== EXERCISE DETAILS ==
Once the pictures are set aside, transcribe the remaining data exactly.

※ ※ ※

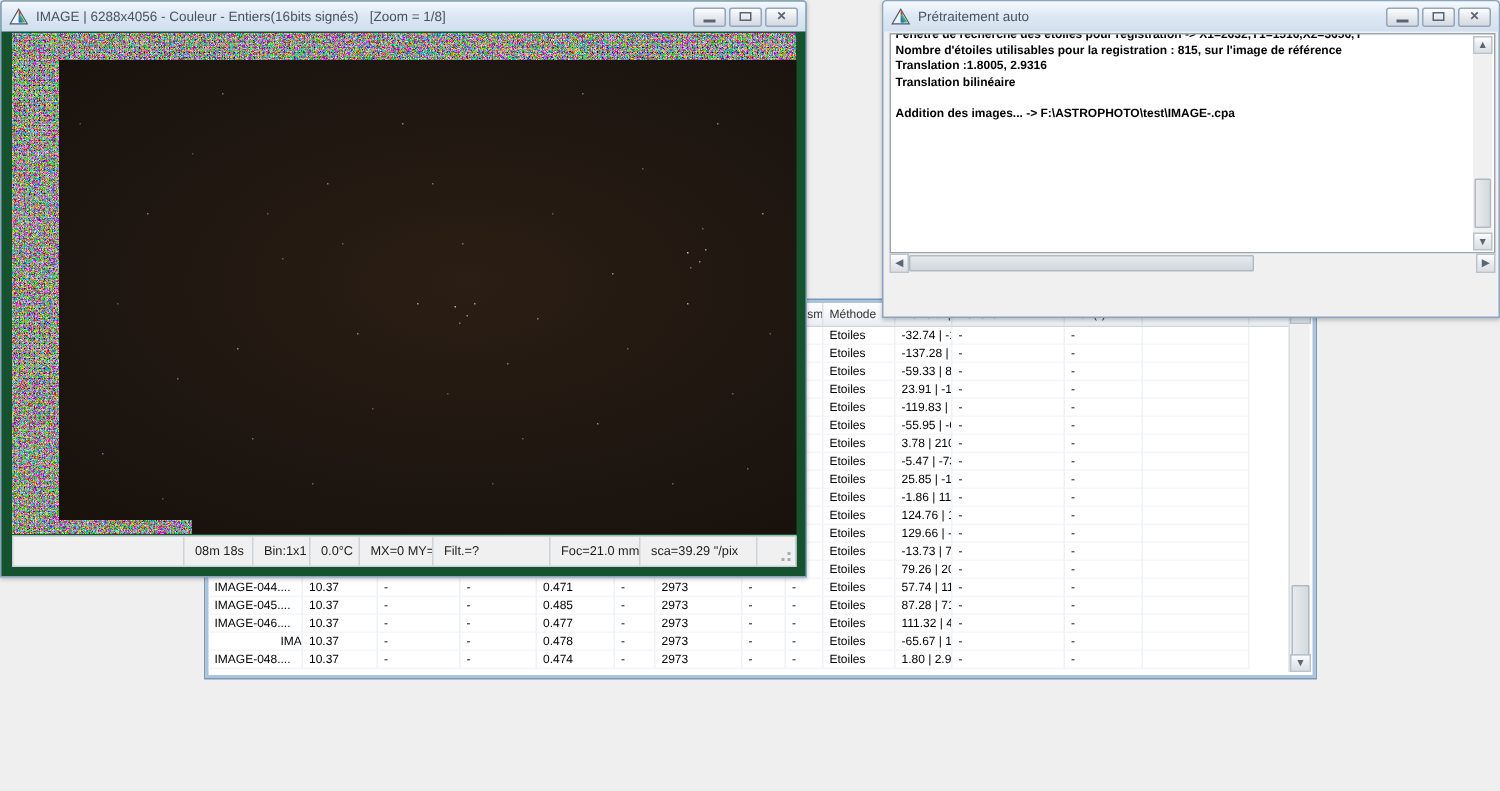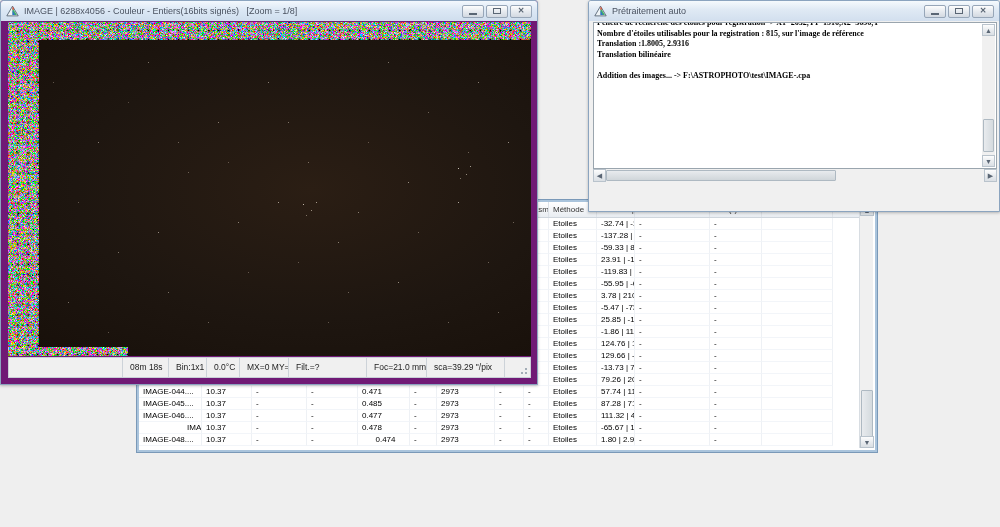"IMAGE | 6288x4056 - Couleur" .window { background: #701a75 -> #14532d }
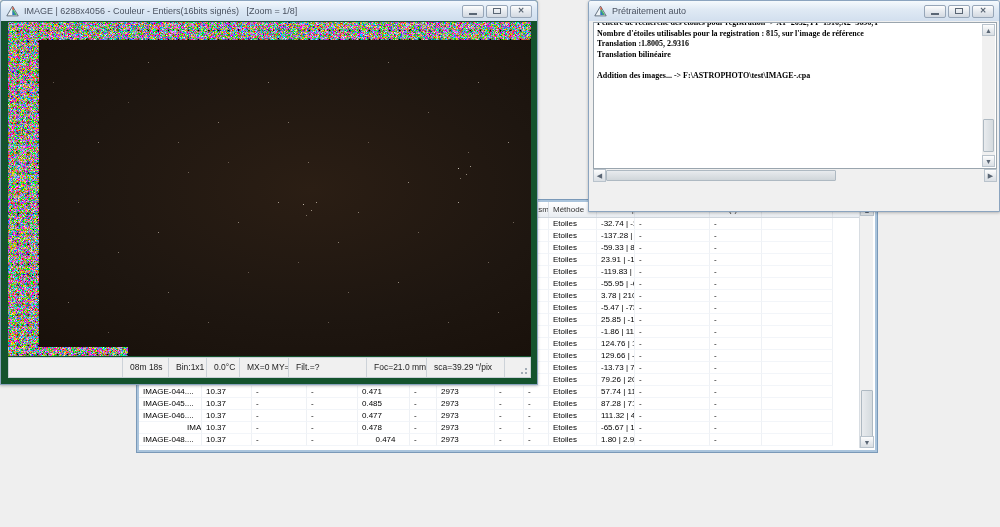"Fenêtre de recherche des étoiles" .logtext { font-family: Liberation Serif, serif -> Liberation Sans, sans-serif }
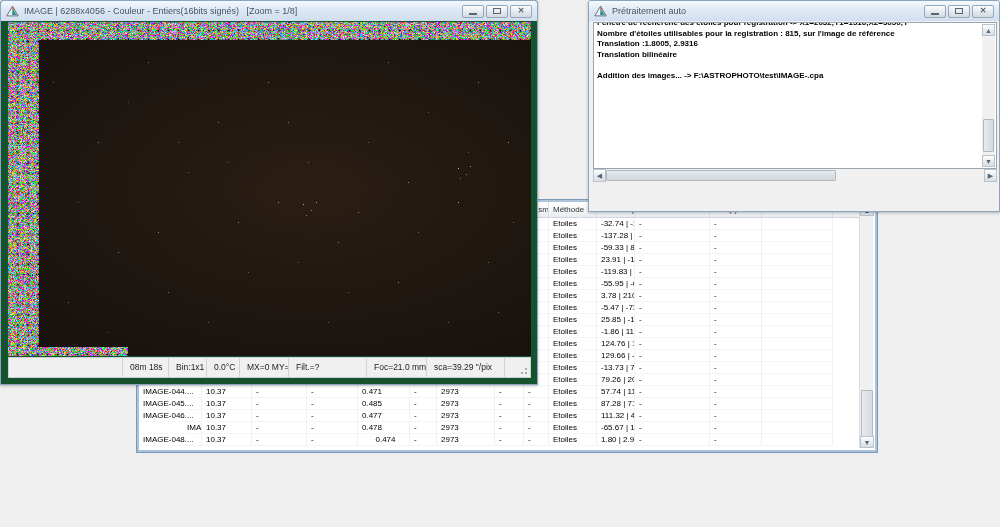"0.474" div.td { text-align: center -> none }
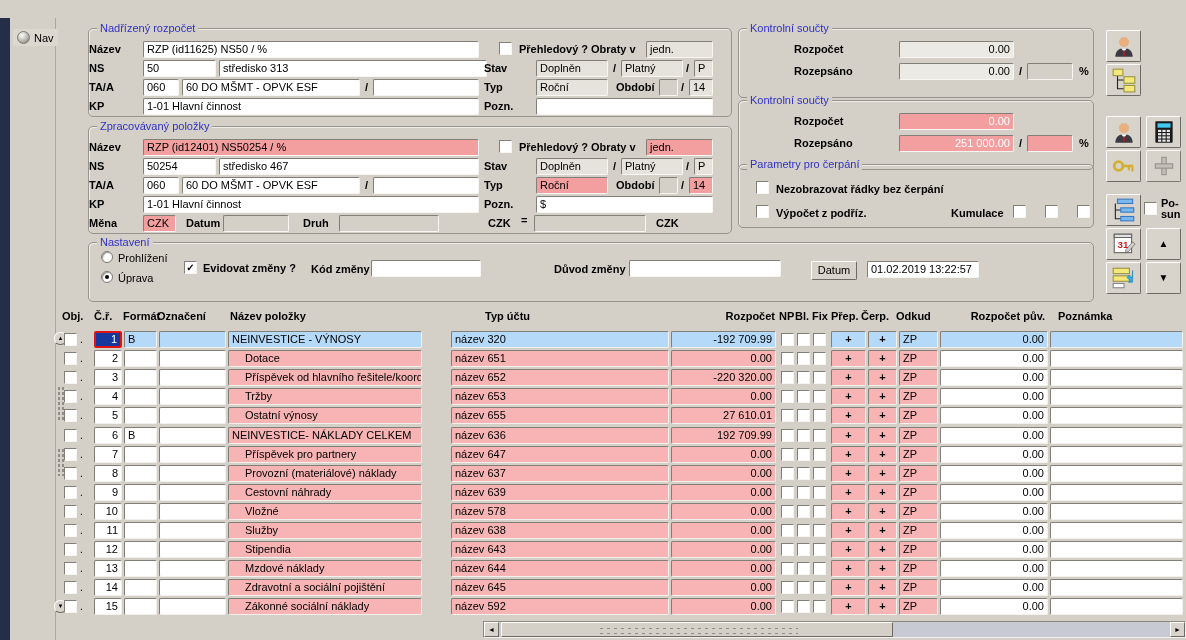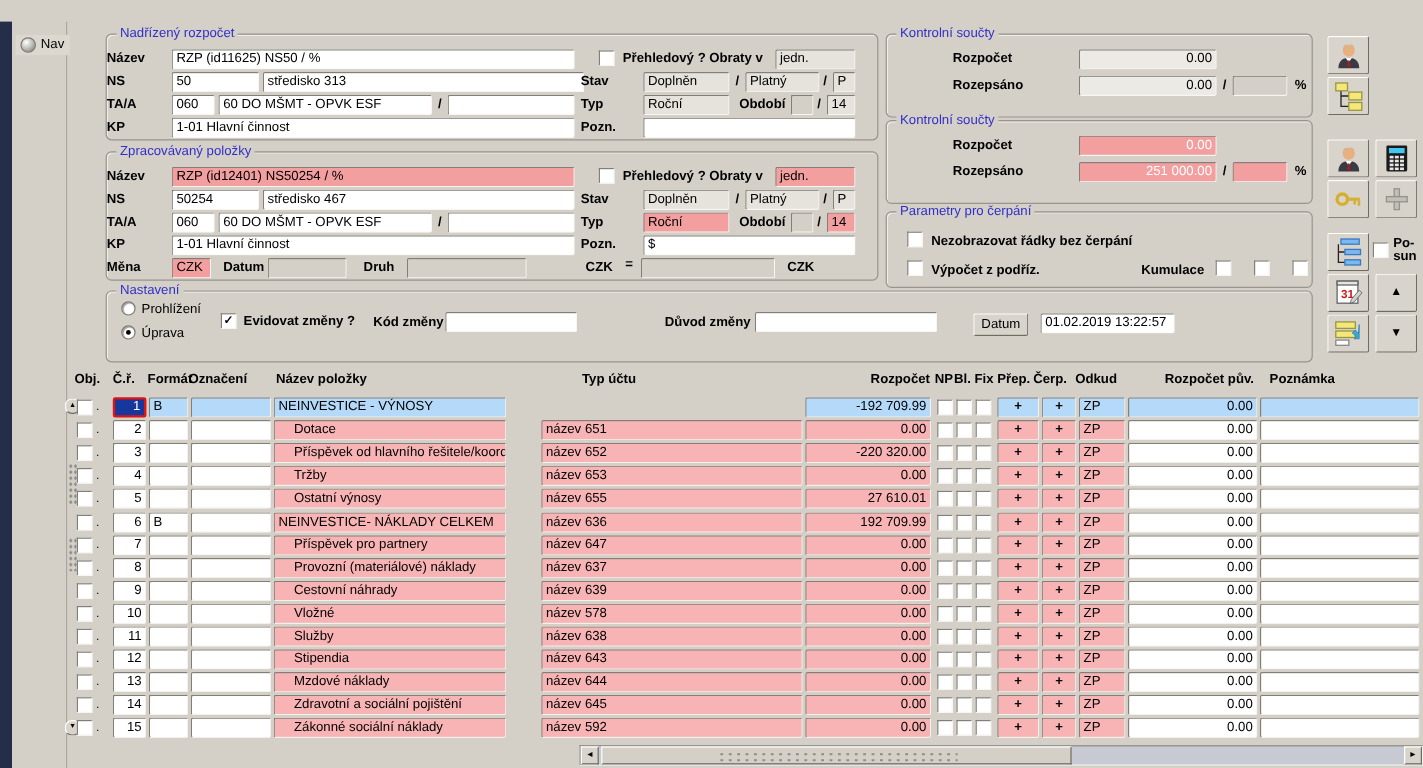"Nav" .nav-btn { align-items: flex-start -> center }
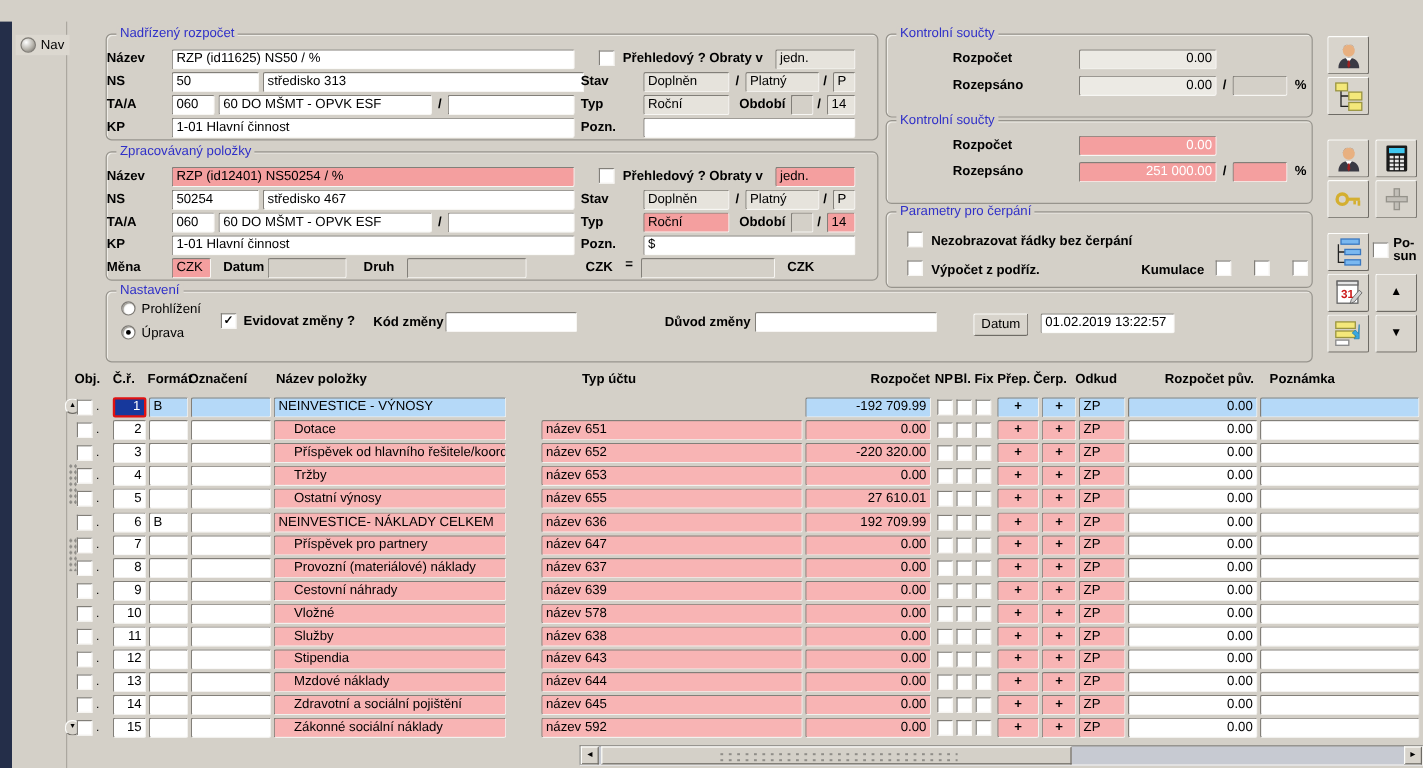"Parametry pro čerpání" div.group { top: 176px -> 164px }
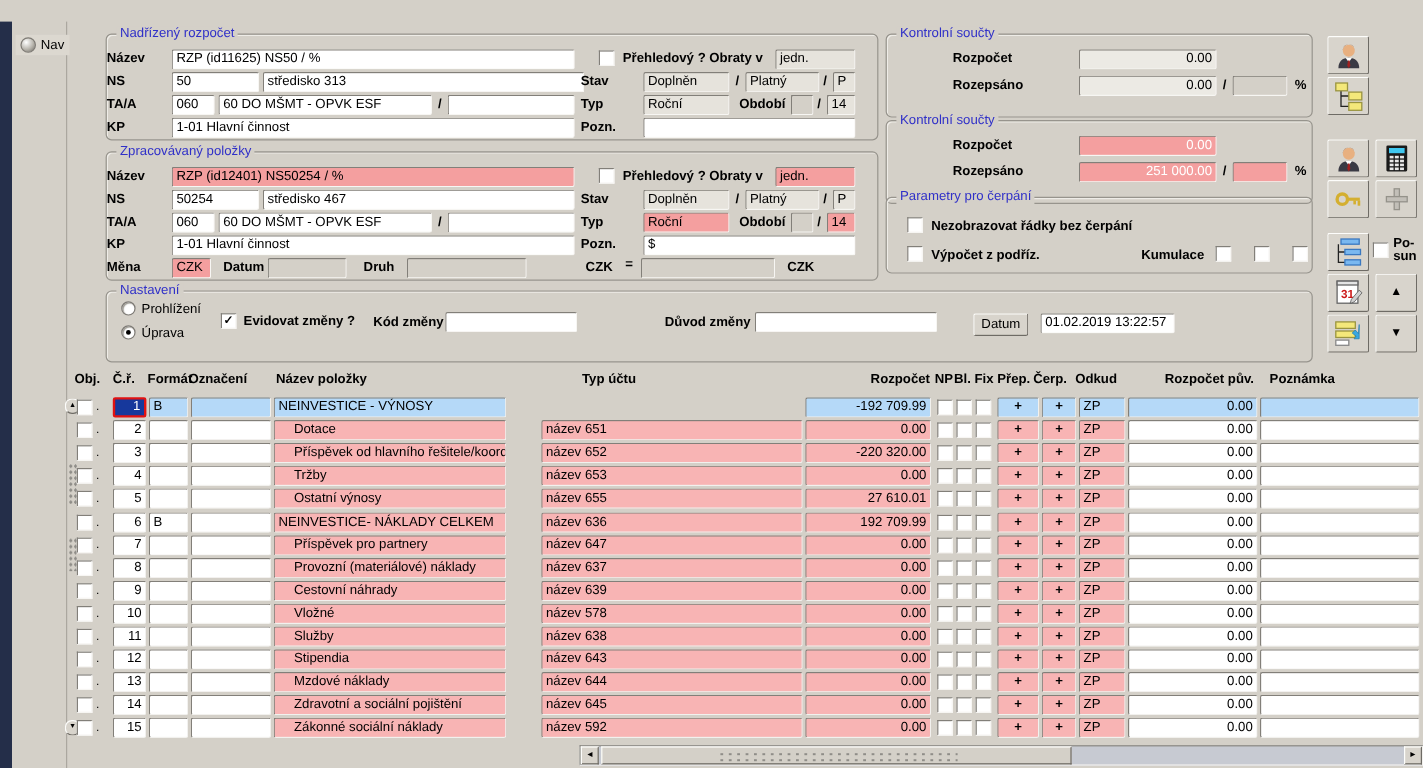"název 320" div.cell { html: none -> <div>název 320</div> }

※ ※ ※

== TASK RESPONSE ==
"IMAGE | 6288x4056 - Couleur" .window { background: #701a75 -> #14532d }
"Fenêtre de recherche des étoiles" .logtext { font-family: Liberation Serif, serif -> Liberation Sans, sans-serif }
"0.474" div.td { text-align: center -> none }
"Nav" .nav-btn { align-items: flex-start -> center }
"Parametry pro čerpání" div.group { top: 176px -> 164px }
"název 320" div.cell { html: none -> <div>název 320</div> }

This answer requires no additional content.